Sort of. You can try the following:

(Note: The following was posted here on the SDMB by another doper, whose name I do not remember. So if these are your instructions, thank you very much, I’ve used them several times to recover systems.)

Once you’ve got the drive migrated into a working XP machine, you need to go to your Folder Options and make sure that the check boxes are set to (a) view hidden files, and (b) view critical Operating System files. You will be warned that these are both bad ideas. Don’t sweat it.

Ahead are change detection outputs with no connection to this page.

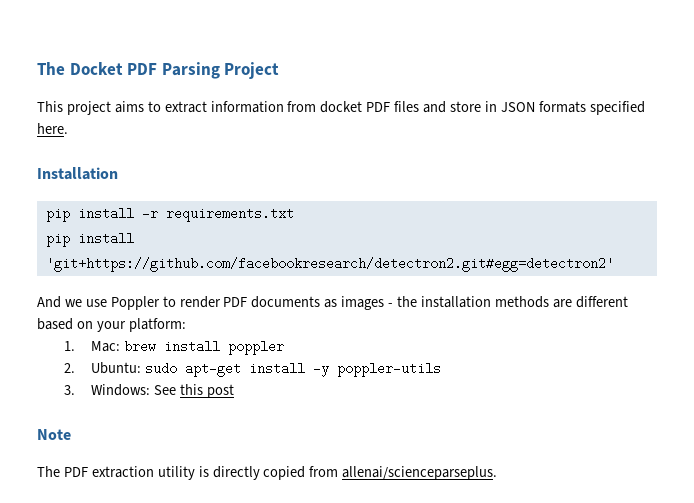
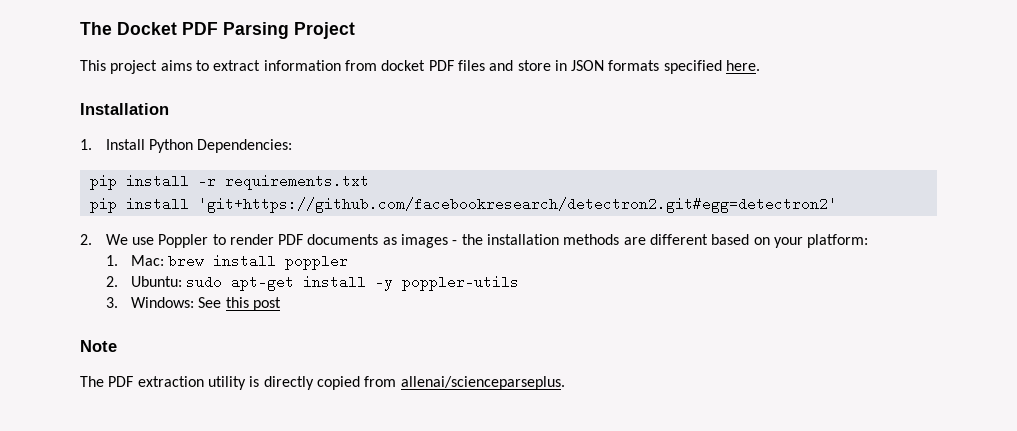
+ 1. Install Python Dependencies:
- And we use Poppler to render PDF documents as images - the installation methods are different based on your platform:
+ 2. We use Poppler to render PDF documents as images - the installation methods are different based on your platform:

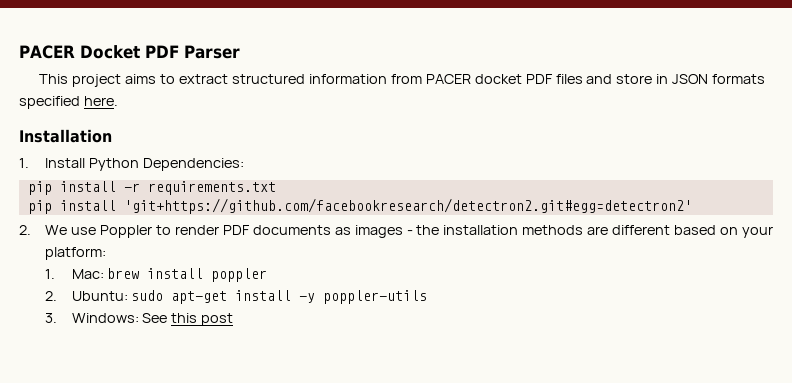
- The Docket PDF Parsing Project
+ PACER Docket PDF Parser
- This project aims to extract information from docket PDF files and store in JSON formats specified here.
+ This project aims to extract structured information from PACER docket PDF files and store in JSON formats specified here.
- Note
- The PDF extraction utility is directly copied from allenai/scienceparseplus.

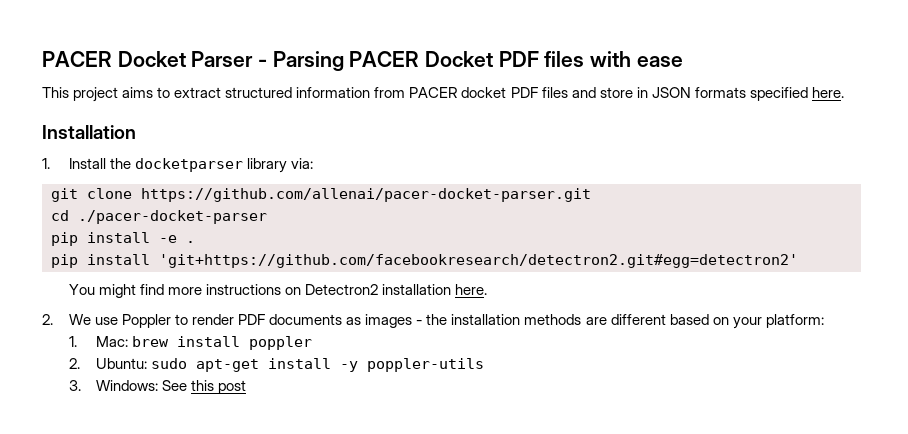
- PACER Docket PDF Parser
+ PACER Docket Parser - Parsing PACER Docket PDF files with ease
- 1. Install Python Dependencies:
- pip install -r requirements.txt
+ 1. Install the docketparser library via:
+ git clone https://github.com/allenai/pacer-docket-parser.git
+ cd ./pacer-docket-parser
+ pip install -e .
+ You might find more instructions on Detectron2 installation here.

In my case, the parasite drive was E:, so I went to E:\WINDOWS\system32\config and made backup copies of the files

default
sam
security
system
software

in that directory. I simply renamed them to *.bak, in case I (ha ha) wanted to restore to the previous, non-working condition.

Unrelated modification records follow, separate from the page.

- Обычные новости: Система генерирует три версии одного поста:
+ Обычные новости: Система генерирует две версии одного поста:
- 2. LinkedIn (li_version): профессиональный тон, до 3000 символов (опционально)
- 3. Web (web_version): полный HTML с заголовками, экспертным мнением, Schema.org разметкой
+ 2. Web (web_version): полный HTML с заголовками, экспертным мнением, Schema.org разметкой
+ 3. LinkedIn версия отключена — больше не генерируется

I went to the System Volume Information folder in E:, and after looking up how a WinXP Home user opens this file under NTFS, opened it successfully. (WinXP won’t let you open the folder, even as admin, but it will let you try to share the folder on the LAN. After this process fails, you are able to look at the contents of the folder. The process is different depending on the version of XP and the filesystem you’re using.)

In this folder, I found a sub-folder called “_restore{1756EDF7-C75F-481E-8EBF-9B466A0579E5}” (YMMV on the name) and opened it. Inside this, there was a cornucopia of folders called RPxxx, where “xxx” is a three-digit number. I opened the highest-numbered of these, and found a “snapshot” folder containing old, slightly-renamed, copies of the five files above (default and the four S-words, each with something like “USER.RESTORE.REGISTRY.” appended to the filename). I copied these to E:\WINDOWS\system32\config and then renamed them to the shortened forms of their names.

I powered my machine down, migrated the drive over to the ailing box, and the booted her machine into WinXP. The one oddity was that I had to re-activate her copy of WinXP on startup. Other than that, it was just like doing a manual system restore.

Has this computer been updated with SP 3 yet? If it has, there is a documented problem with AMD processors and XP updated to SP3. There is a fix for it here:
http://msinfluentials.com/blogs/jesper/archive/2008/05/08/does-your-amd-based-computer-boot-after-installing-xp-sp3.aspx

Hmmmmmmmmmm…

Well, that may be something to try. Thanks to all!

Any other suggestions before I start? Like, can I create any kind of recovery disk on another machine that might help this machine? I have several machines running XP-Pro, but none running XP-Home.